"Now THAT's Italian!!!" Patty Ragu staying at the Turck Family Farm 1976
Good day to you all,
My new website is up and running and almost completed !!! Thanks to my buddy Mike Moyers from JustRiteDesign (www.justritedesign.com) for all of his efforts!!! For those of you who may not know; I am a Mental Health Practitioner and Co-owner of Crow River Family Services, LLC; a mental health agency in central Minnesota. I utilize a lot of experiential-based creative interventions (learning by doing) through skills training* to help kids develop social skills/competencies to increase their mental health and functioning through rehabilitative care reducing the level of impairment they experience due to a mental health disorder.
All of us need to experience a sense of belonging. According to Erik Erikson (one of the founding father’s of psychology) in his 1970 book “Identity, Youth, and Crisis” identity development happens in adolescence but it can’t happen apart from a social context.
In my previous blogs I discussed bullying as a major problem in our schools and how damaging this behavior/attitude can be to young people (what kind of social context is this?). For youth, what larger social context do they have than being a student? In his 1943 paper “A Theory of Human Motivation” psychologist Abraham Maslow described what has come to be known as: Maslow’s Hierarchy of Needs where he described 5 levels of need. The first level is related to our physiological needs (air, food, water, sleep, etc.); without Level 1 needs we simply cannot survive. The second level is related to safety (security of body, employment, health, etc.). The third level is related to love and belonging (friends, family, etc.). The fourth level is related to esteem, (self-esteem, confidence, achievement, respect for others, respect from others, etc.). and the fifth level is related to self-actualization (morality, problem solving, lack of prejudice, etc.). Now, it doesn’t take a rocket scientist to understand the importance of the first two levels and for anyone who has ever been bullied or has felt like they just don’t fit in. The third level makes a ton of sense too. Kids that don’t experience a sense of belonging (or fitting in) are not only at risk for not achieving Maslow’s higher levels of need; they are at higher risk for mental health issues, to engage in delinquent behaviors, experience poor academic outcomes, low self-esteem, and in general–have a poor self concept (Keen, 2004).
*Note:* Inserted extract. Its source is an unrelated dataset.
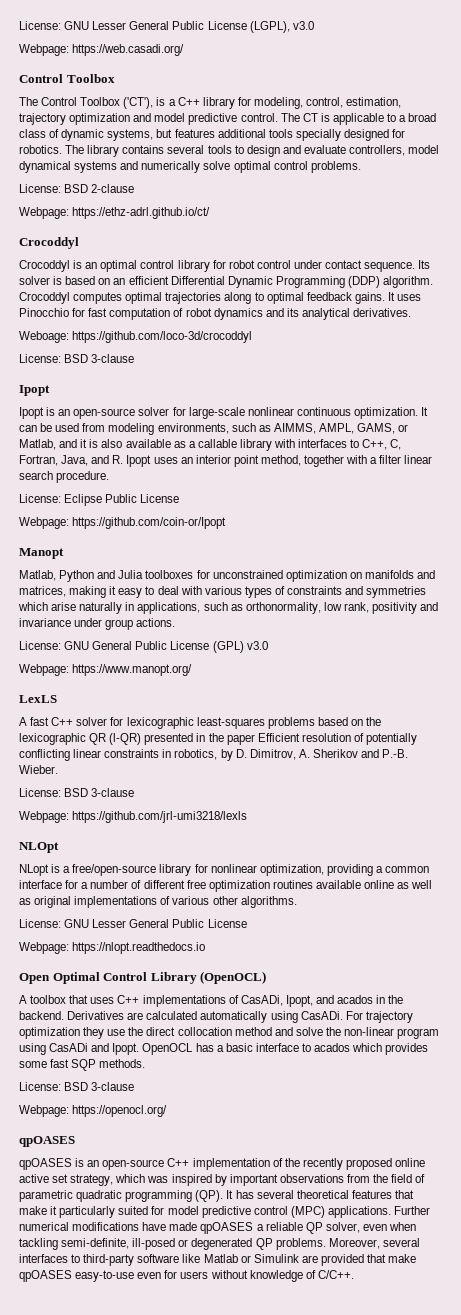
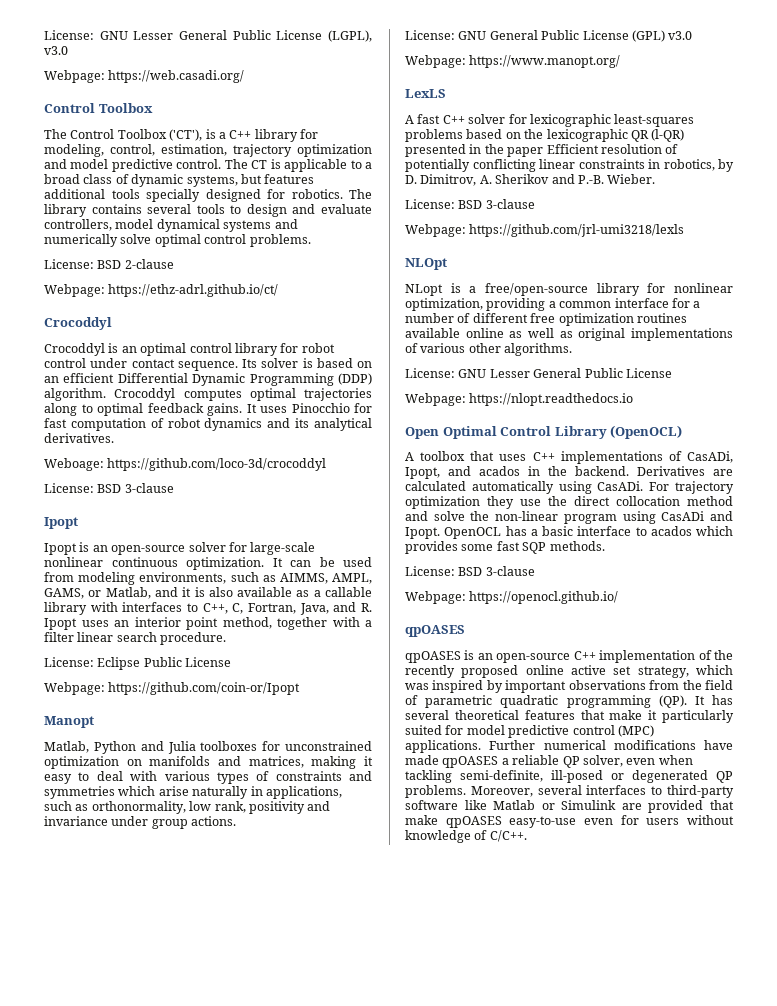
- Webpage: https://openocl.org/
+ Webpage: https://openocl.github.io/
So what happens to kids when they don’t experience socially beneficial inclusion or belonging allowing them to develop social competencies while avoiding socialization environments that place them at-risk (drug abuse, violence, etc.)?
Without opportunities for “positive” peer group participation these youth are at-risk for not developing social competence, and instead placing them at further risk of isolation, delinquency, relationship difficulties, and behavioral and mental health issues (Anderson-Butcher and Conroy 2002; Koster et al., 2009; Newman et al., 2007; Nyberg et al., 2008; Stewart et al., 2008).
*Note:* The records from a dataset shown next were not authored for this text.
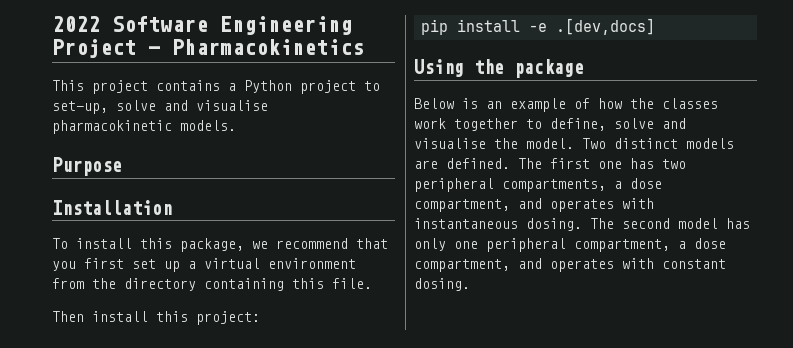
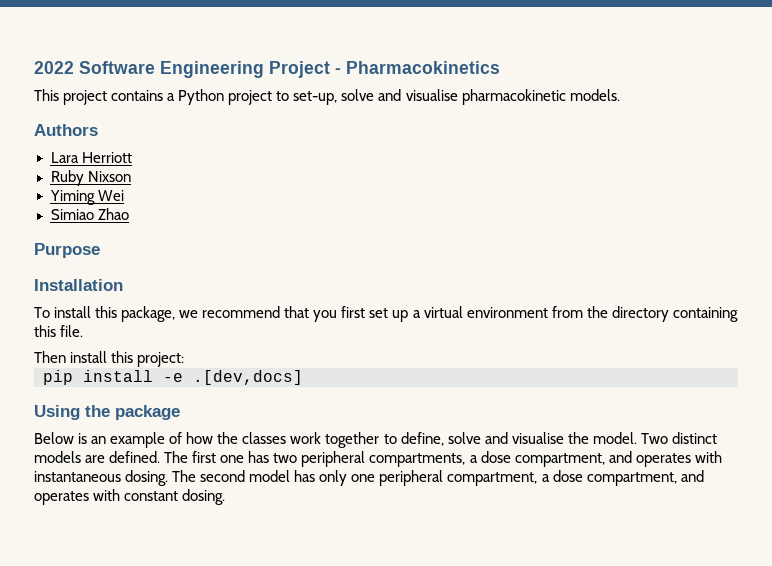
+ Authors
+ Lara Herriott
+ Ruby Nixson
+ Yiming Wei
+ Simiao Zhao

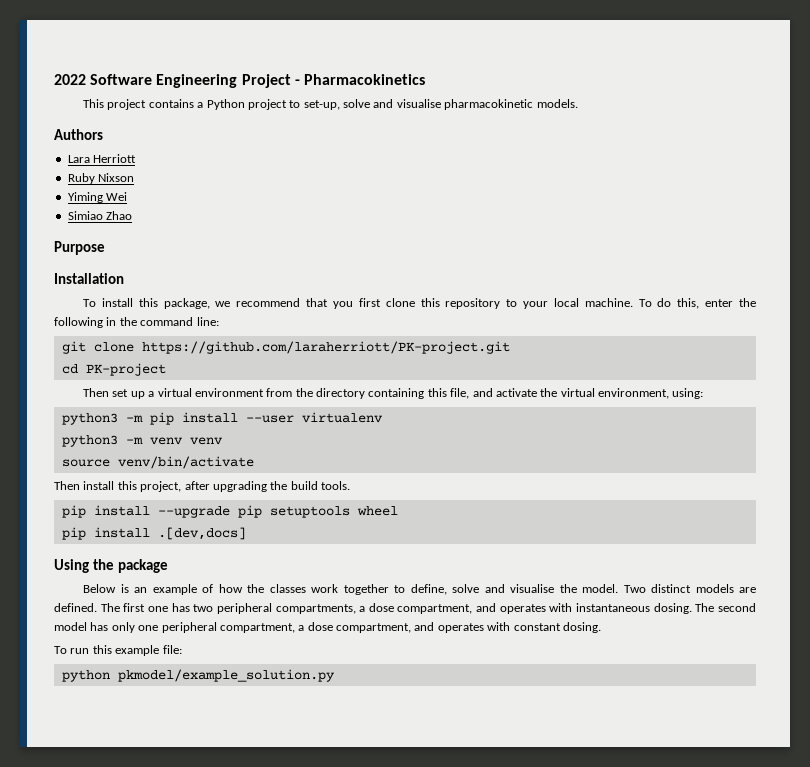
- To install this package, we recommend that you first set up a virtual environment from the directory containing this file.
- Then install this project:
- pip install -e .[dev,docs]
+ To install this package, we recommend that you first clone this repository to your local machine. To do this, enter the following in the command line:
+ git clone https://github.com/laraherriott/PK-project.git
+ cd PK-project
+ Then set up a virtual environment from the directory containing this file, and activate the virtual environment, using:
+ python3 -m pip install --user virtualenv
+ python3 -m venv venv
+ source venv/bin/activate
+ Then install this project, after upgrading the build tools.
+ pip install --upgrade pip setuptools wheel
+ pip install .[dev,docs]
+ To run this example file:
+ python pkmodel/example_solution.py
Positive experiential learning opportunities can help young people develop social competence, increase self-esteem, promote self-confidence, increase leadership skills, improve cooperation, and teach natural consequences (Brendtro & Strother, 2007; Collins, 2003; Long, 2001; Stepney & Davis, 2004). When given real life opportunities to engage young people in experiential learning opportunities; maintenance of these skills is more consistent than in a traditional one on one counseling meeting (Williams, 2000).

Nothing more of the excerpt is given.